**TASK DIRECTIONS:** The result should be an exact copy of the data, free of pictures.

**RECORD SET:**
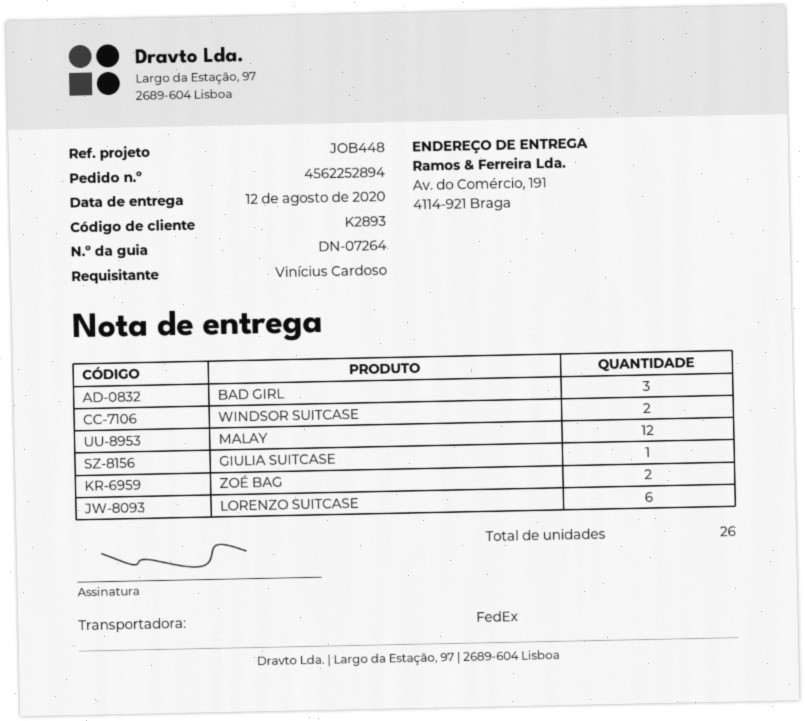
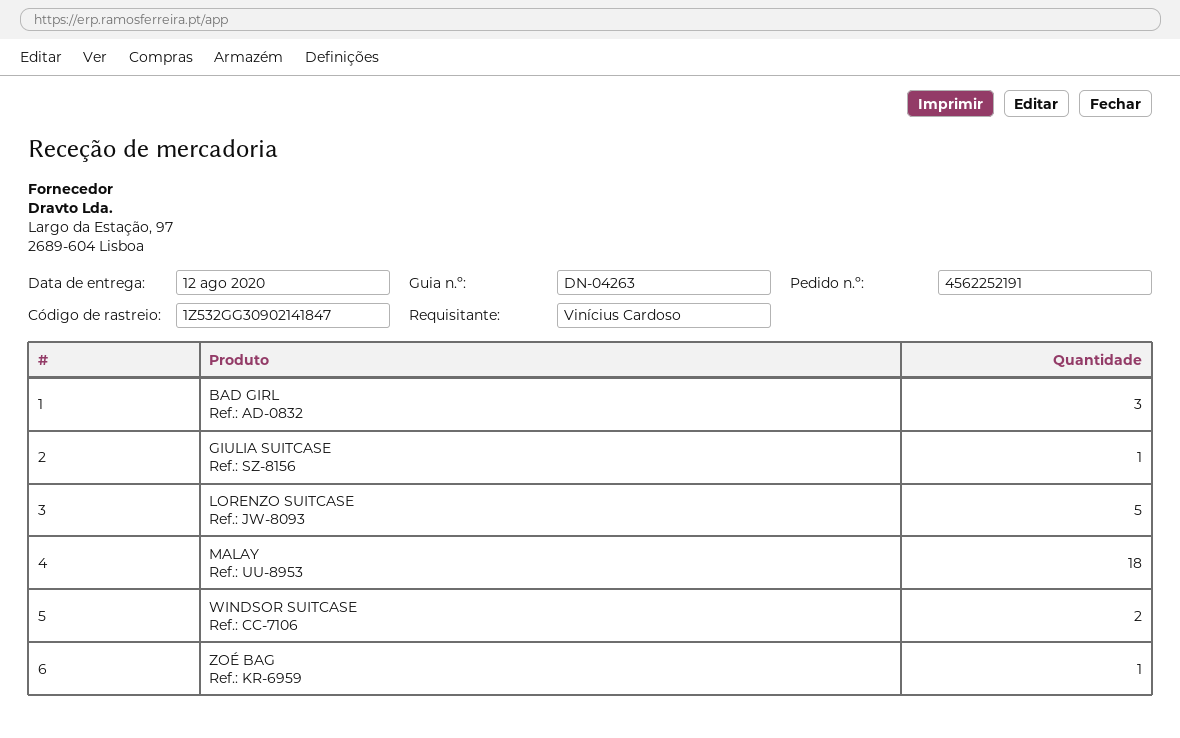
order number: 4562252894 -> 4562252191
delivery note number: DN-07264 -> DN-04263
MALAY: 12 -> 18
ZOÉ BAG: 2 -> 1
LORENZO SUITCASE: 6 -> 5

**EXERCISE OUTPUT:**
order number: 4562252894 -> 4562252191
delivery note number: DN-07264 -> DN-04263
MALAY: 12 -> 18
ZOÉ BAG: 2 -> 1
LORENZO SUITCASE: 6 -> 5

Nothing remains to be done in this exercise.